#### Problem description
What is needed here is an exact printout of the data, with no pictures included.

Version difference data
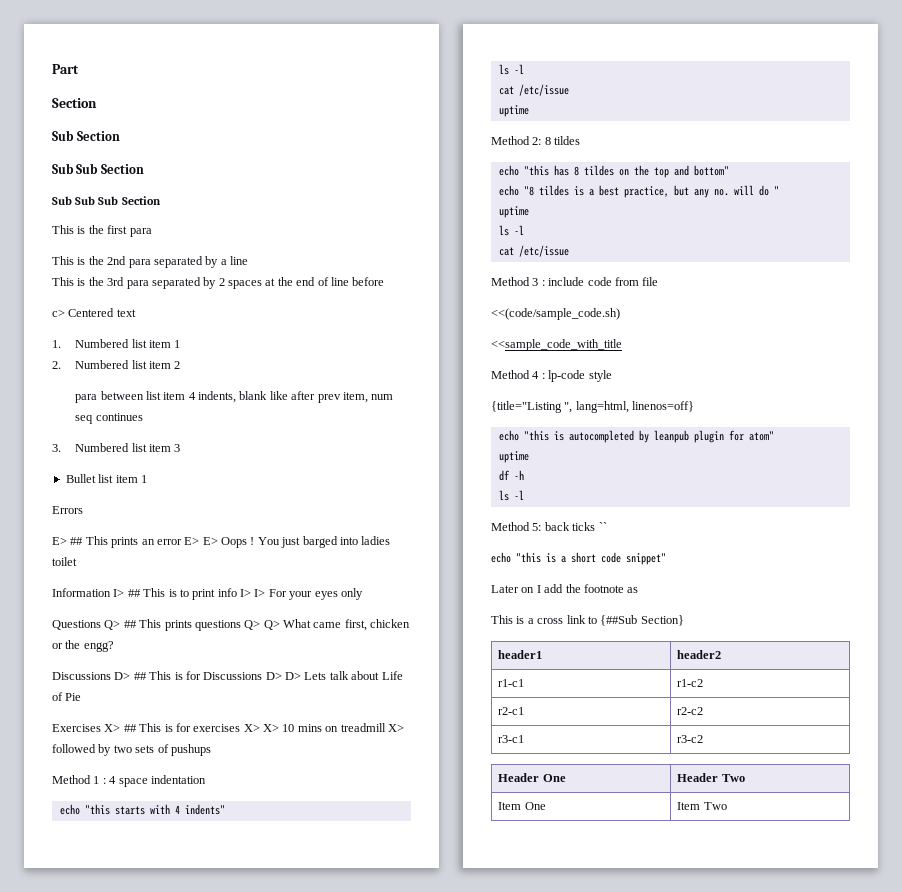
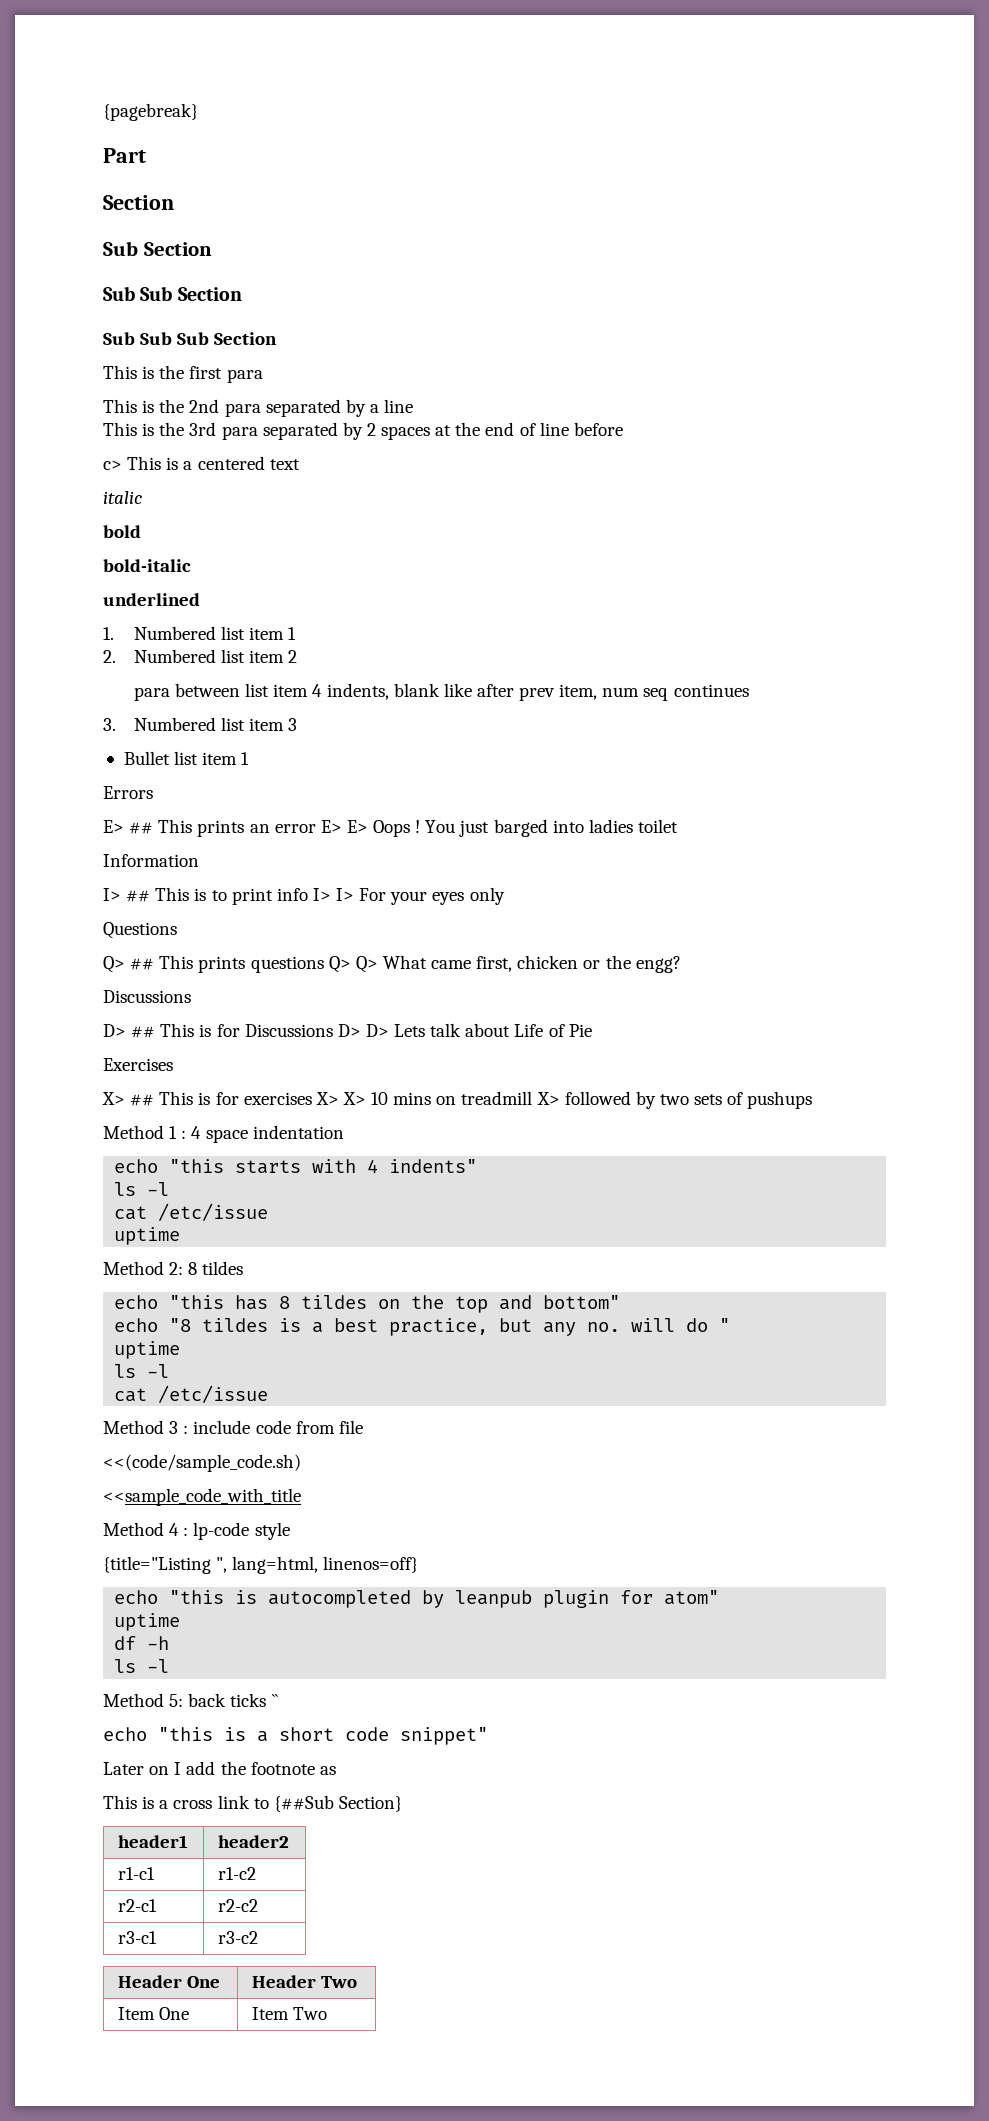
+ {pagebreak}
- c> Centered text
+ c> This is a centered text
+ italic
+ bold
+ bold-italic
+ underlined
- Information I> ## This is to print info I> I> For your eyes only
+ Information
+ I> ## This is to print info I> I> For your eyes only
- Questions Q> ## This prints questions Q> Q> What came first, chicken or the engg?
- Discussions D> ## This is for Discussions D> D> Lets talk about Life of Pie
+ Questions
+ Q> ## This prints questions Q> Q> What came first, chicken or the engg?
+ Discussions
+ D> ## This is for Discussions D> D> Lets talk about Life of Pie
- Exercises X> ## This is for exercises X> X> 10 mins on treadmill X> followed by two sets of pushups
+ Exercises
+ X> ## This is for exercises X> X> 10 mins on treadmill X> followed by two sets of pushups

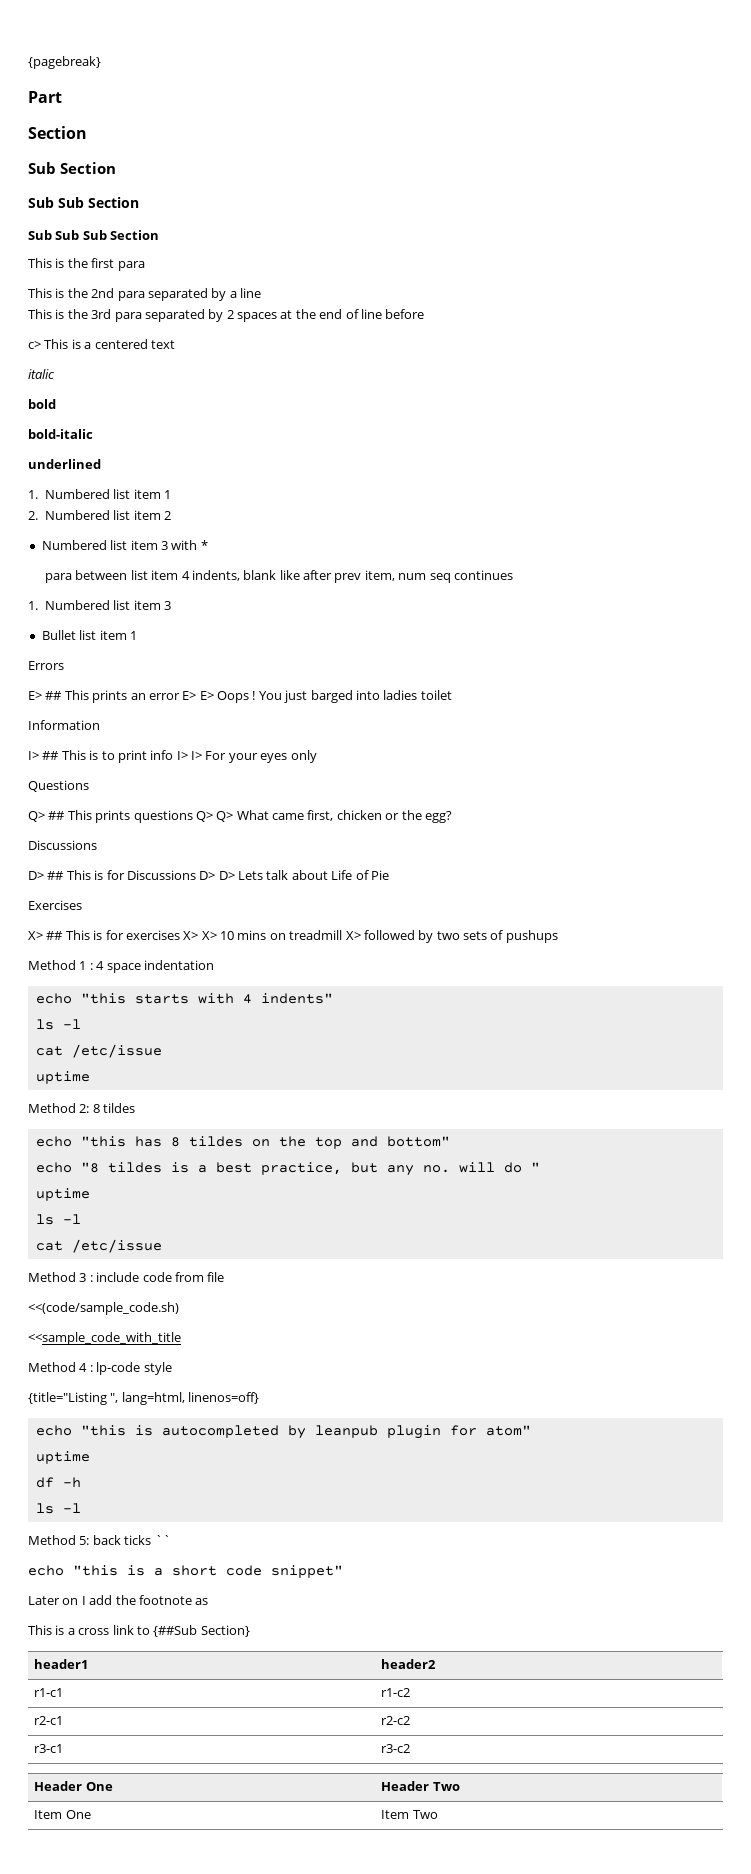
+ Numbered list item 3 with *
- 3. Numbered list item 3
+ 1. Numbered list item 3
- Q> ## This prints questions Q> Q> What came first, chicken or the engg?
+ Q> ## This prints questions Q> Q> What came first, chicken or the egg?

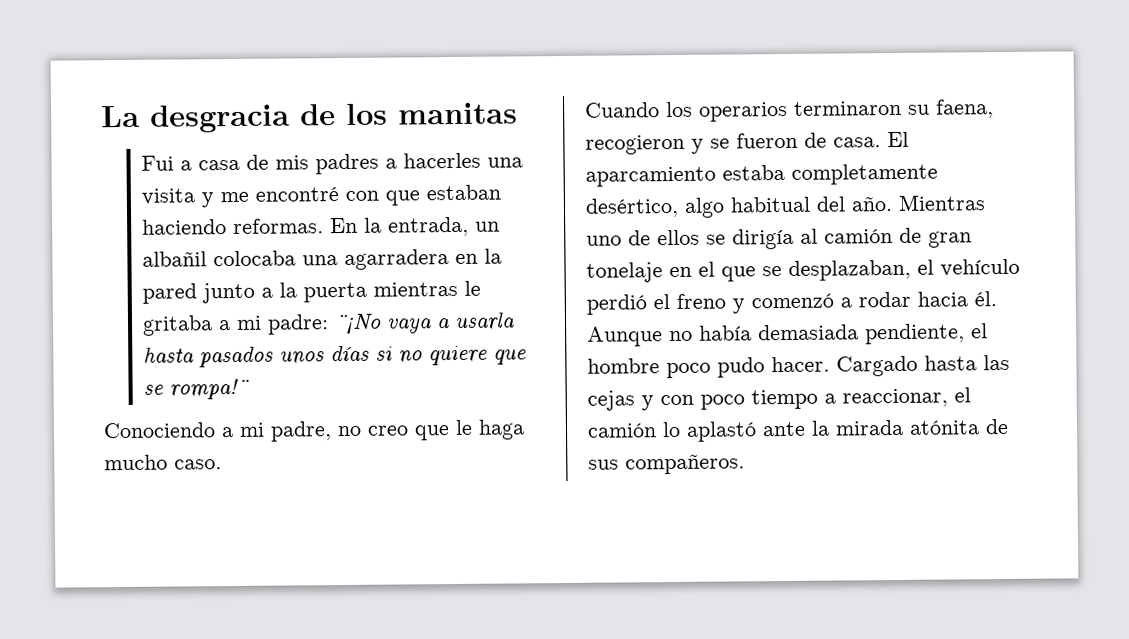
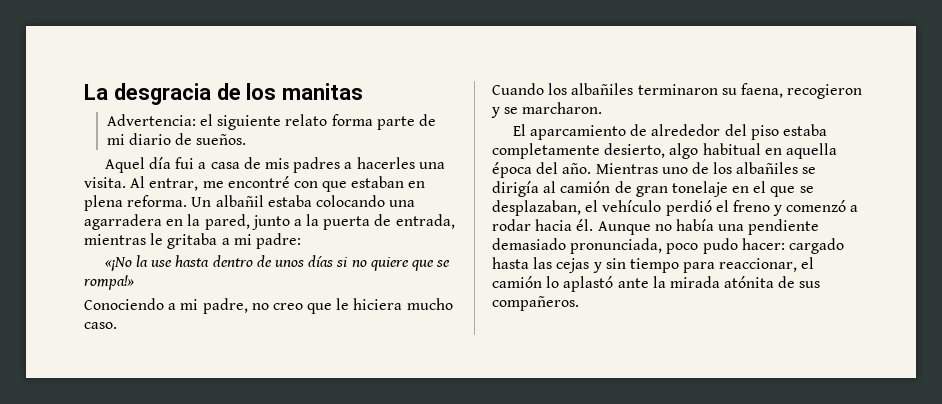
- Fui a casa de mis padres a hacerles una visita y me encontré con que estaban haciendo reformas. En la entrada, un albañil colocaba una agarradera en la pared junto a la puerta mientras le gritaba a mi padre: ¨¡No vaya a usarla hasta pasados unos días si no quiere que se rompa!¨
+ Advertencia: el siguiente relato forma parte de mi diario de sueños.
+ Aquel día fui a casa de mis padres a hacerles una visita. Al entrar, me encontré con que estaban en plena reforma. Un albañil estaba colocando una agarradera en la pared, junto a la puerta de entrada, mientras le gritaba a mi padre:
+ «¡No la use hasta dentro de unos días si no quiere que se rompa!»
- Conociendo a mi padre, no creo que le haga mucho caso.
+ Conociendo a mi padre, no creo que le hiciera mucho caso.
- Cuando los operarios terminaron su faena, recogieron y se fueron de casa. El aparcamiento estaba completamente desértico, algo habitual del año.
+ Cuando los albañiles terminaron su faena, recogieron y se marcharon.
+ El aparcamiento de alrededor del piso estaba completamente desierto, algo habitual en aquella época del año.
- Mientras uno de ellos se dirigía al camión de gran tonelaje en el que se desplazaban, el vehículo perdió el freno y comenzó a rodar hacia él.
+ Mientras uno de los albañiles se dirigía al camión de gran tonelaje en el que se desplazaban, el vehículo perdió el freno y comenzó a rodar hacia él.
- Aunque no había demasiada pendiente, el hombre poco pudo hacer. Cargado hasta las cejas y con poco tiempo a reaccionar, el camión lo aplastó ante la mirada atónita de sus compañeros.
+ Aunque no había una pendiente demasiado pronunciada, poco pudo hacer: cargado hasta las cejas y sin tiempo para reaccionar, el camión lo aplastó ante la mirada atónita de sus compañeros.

#### Solution
+ {pagebreak}
- c> Centered text
+ c> This is a centered text
+ italic
+ bold
+ bold-italic
+ underlined
- Information I> ## This is to print info I> I> For your eyes only
+ Information
+ I> ## This is to print info I> I> For your eyes only
- Questions Q> ## This prints questions Q> Q> What came first, chicken or the engg?
- Discussions D> ## This is for Discussions D> D> Lets talk about Life of Pie
+ Questions
+ Q> ## This prints questions Q> Q> What came first, chicken or the engg?
+ Discussions
+ D> ## This is for Discussions D> D> Lets talk about Life of Pie
- Exercises X> ## This is for exercises X> X> 10 mins on treadmill X> followed by two sets of pushups
+ Exercises
+ X> ## This is for exercises X> X> 10 mins on treadmill X> followed by two sets of pushups

+ Numbered list item 3 with *
- 3. Numbered list item 3
+ 1. Numbered list item 3
- Q> ## This prints questions Q> Q> What came first, chicken or the engg?
+ Q> ## This prints questions Q> Q> What came first, chicken or the egg?

- Fui a casa de mis padres a hacerles una visita y me encontré con que estaban haciendo reformas. En la entrada, un albañil colocaba una agarradera en la pared junto a la puerta mientras le gritaba a mi padre: ¨¡No vaya a usarla hasta pasados unos días si no quiere que se rompa!¨
+ Advertencia: el siguiente relato forma parte de mi diario de sueños.
+ Aquel día fui a casa de mis padres a hacerles una visita. Al entrar, me encontré con que estaban en plena reforma. Un albañil estaba colocando una agarradera en la pared, junto a la puerta de entrada, mientras le gritaba a mi padre:
+ «¡No la use hasta dentro de unos días si no quiere que se rompa!»
- Conociendo a mi padre, no creo que le haga mucho caso.
+ Conociendo a mi padre, no creo que le hiciera mucho caso.
- Cuando los operarios terminaron su faena, recogieron y se fueron de casa. El aparcamiento estaba completamente desértico, algo habitual del año.
+ Cuando los albañiles terminaron su faena, recogieron y se marcharon.
+ El aparcamiento de alrededor del piso estaba completamente desierto, algo habitual en aquella época del año.
- Mientras uno de ellos se dirigía al camión de gran tonelaje en el que se desplazaban, el vehículo perdió el freno y comenzó a rodar hacia él.
+ Mientras uno de los albañiles se dirigía al camión de gran tonelaje en el que se desplazaban, el vehículo perdió el freno y comenzó a rodar hacia él.
- Aunque no había demasiada pendiente, el hombre poco pudo hacer. Cargado hasta las cejas y con poco tiempo a reaccionar, el camión lo aplastó ante la mirada atónita de sus compañeros.
+ Aunque no había una pendiente demasiado pronunciada, poco pudo hacer: cargado hasta las cejas y sin tiempo para reaccionar, el camión lo aplastó ante la mirada atónita de sus compañeros.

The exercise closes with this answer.